The Court distinguished between knowing that a clause exists versus actually understanding what it means or how it applies. The knowledge required by URE was subjective - knowing that a termination provision existed in the boilerplate did not suffice. URE could not elect to waive a right it did not know it had.

"No Waiver" Clauses

The Court reached this conclusion notwithstanding Clause 13.1 ("No delay or omission by either party in exercising any right, […] shall be construed as a waiver of such right, power or remedy […]"). Though this issue did not strictly arise, the Judge proceeded to consider if this language would have been effective in preventing a determination of waiver, in the hypothetical where URE knew it had the right to terminate the Agreement.

Referring to MWB Business Exchange Centres Ltd v Rock Advertising Ltd [2018] UKSC 24, the Judge noted that courts will generally enforce an entire agreement clause and that, though a party may be estopped from relying on it, the fact the clause exists raises the threshold for finding of an estoppel. The Judge considered that the same reasoning must apply to "no waiver" provisions and Clause 13.1 was construed accordingly – "the clause must be taken into account in determining whether the conduct relied upon is sufficient to constitute waiver, or whether it is no more than mere delay."

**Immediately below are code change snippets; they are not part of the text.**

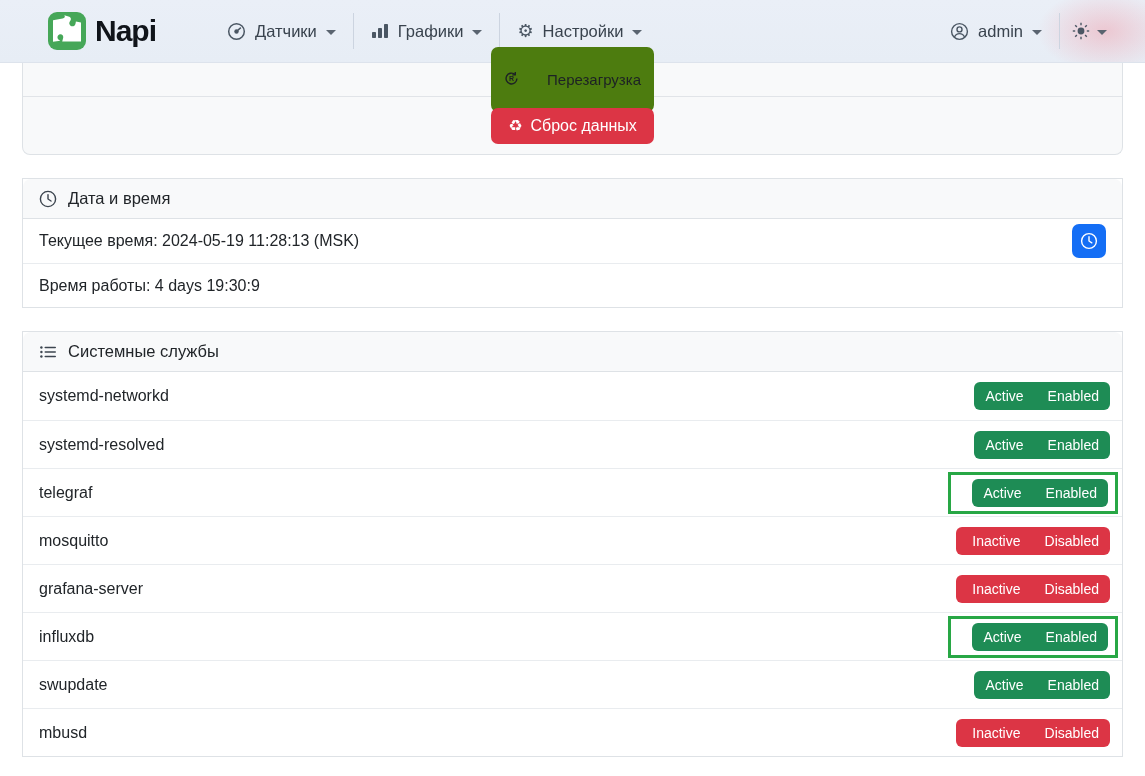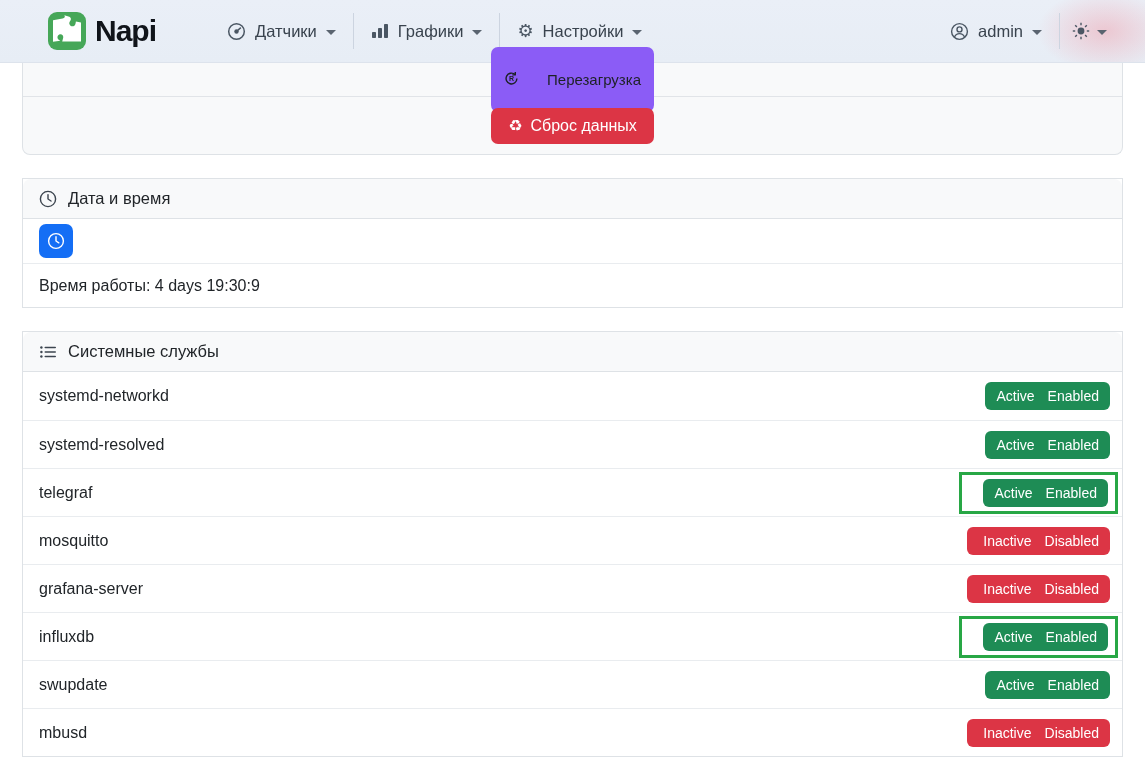--- a/index.html
+++ b/index.html
@@ -43,7 +43,7 @@
 
   .btn { display:inline-flex; align-items:center; gap:8px; border:none; border-radius:7px;
     font-family:inherit; font-size:15px; cursor:pointer; line-height:1; }
-  .btn-warning { background:#8b5cf6; color:#1d2125; padding:24px 13px;gap:28px; }
+  .btn-warning { background:#4d7c0f; color:#1d2125; padding:24px 13px;gap:28px; }
   .btn-danger  { background:#dc3545; color:#ffffff; padding:7px 13px; }
   .btn-reset   { background:#dc3545; color:#ffffff; padding:10px 17px; font-size:16px; }
   .btn-clock   { width:34px; height:34px; border-radius:7px; background:#146ef5; color:#fff;

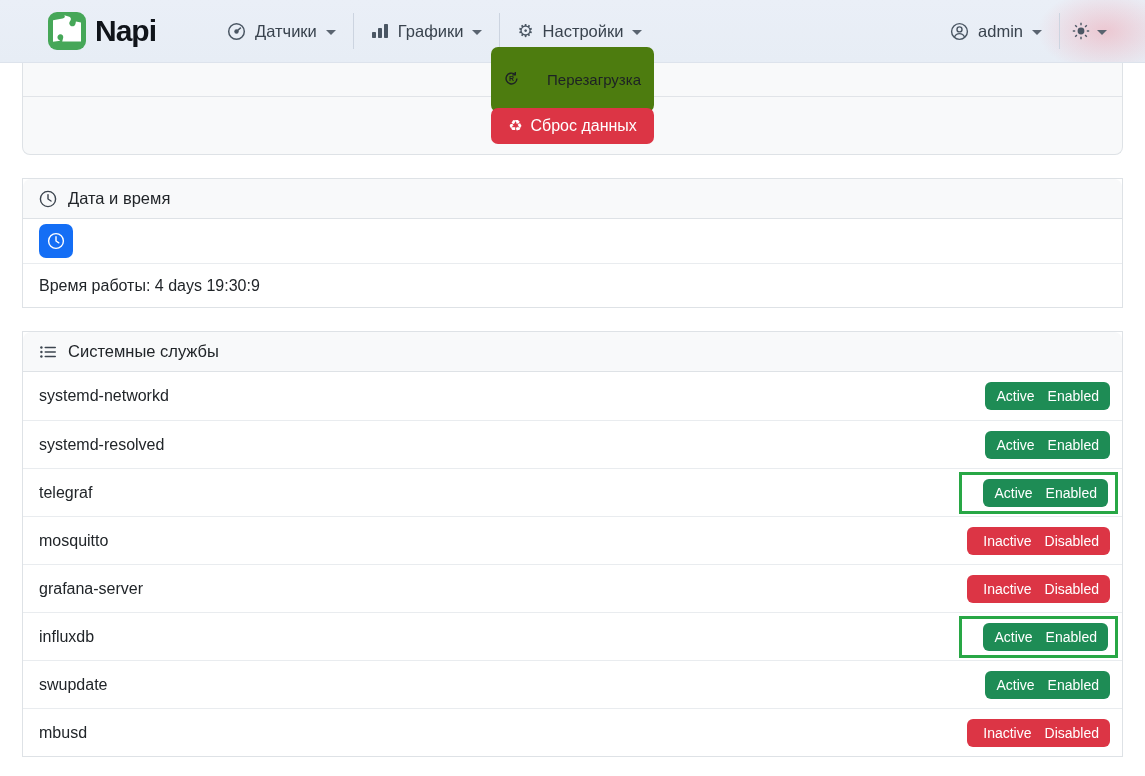--- a/index.html
+++ b/index.html
@@ -186,6 +186,7 @@
       <span>Дата и время</span>
     </div>
     <div class="info-row">
+      <span>Текущее время: 2024-05-19 11:28:13 (MSK)</span>
       <button class="btn btn-clock">
         <span style="display:inline-flex;">
           <svg width="18" height="18" viewBox="0 0 18 18" fill="none" stroke="#ffffff" stroke-width="1.4">

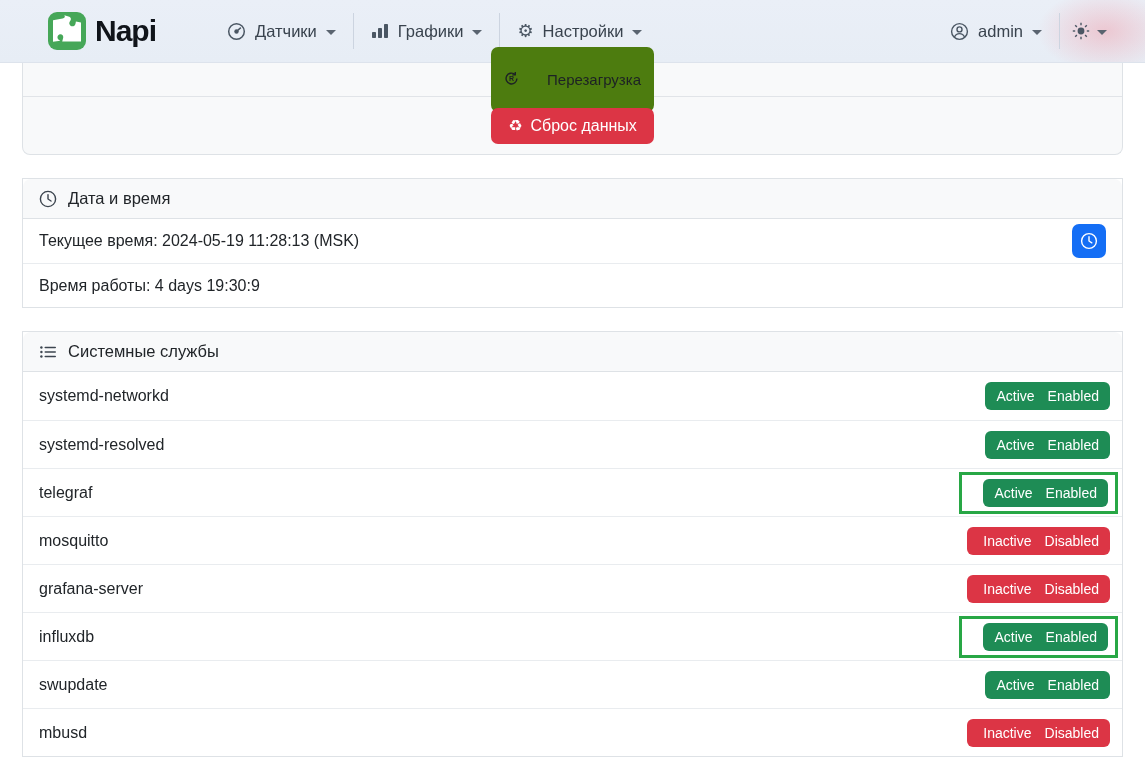--- a/index.html
+++ b/index.html
@@ -64,7 +64,7 @@
   .svc-row + .svc-row { border-top:1px solid #e9ecef; }
   .svc-name { color:#212529; }
 
-  .badge-group { display:inline-flex; align-items:center; gap:13px;
+  .badge-group { display:inline-flex; align-items:center; gap:24px;
     border-radius:6px; padding:7px 11px; font-size:14px; color:#fff; line-height:1; }
   .badge-success { background:#1e8c55; }
   .badge-danger  { background:#dc3545;padding-left:16px; }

URE argued that context was key; and that, due to its regulatory obligations, URE could not simply stop performing under the Agreement. However, after the amalgamation, URE required NHG to perform the Agreement. It also continued to participate in the negotiations for the PPA. The Judge decided that this conduct constituted more than mere "delay or omission" and that, if URE had been aware of its right to terminate the Agreement under Clause 10.2(d), Clause 13.1 would not have been effective in preventing her from finding that such a right had been waived.

Repudiation

NHG's repudiation arguments failed as:

  • while the first termination notice was defective, URE revoked it before NHG had accepted any repudiation;
  • the revocation letter was not repudiatory because it cured the first notice; and
  • the second termination notice was not repudiatory since the Court had found that URE was entitled to terminate under Clause 10.2(d).

Comment

The result may be considered surprising given the time that elapsed. However, the right was (arguably) obscure and the buyer received considerable value in the period of continued performance. The judgment highlights why it is important that key members of any organisation involved in major projects have a clear understanding of key terms in contracts, such as termination grounds, in case they are accidentally triggered.

Furthermore, the claimant likely prevailed in this case because of the decision to waive legal professional privilege. As a company reliant on a single contract, it probably had little to lose in doing so. On a larger project with a more complex fact pattern, this is unlikely to be an option. Moreover, it would be prudent to assume that a large corporate enterprise, particularly with an in-house legal team, is unlikely to be able to successfully claim ignorance of the effect of the key clauses in its contracts in the same way as URE. The case also shows that "no waiver" clauses may also be of limited assistance where there has been ongoing and active performance of a contract and engagement in the wider contractual relationship.

Finally, while the defendant's repudiation defences also survived because of URE's swift revocation of the defective notices, the judgment is a salutary reminder that any party considering termination should take comprehensive legal advice before issuing any notice.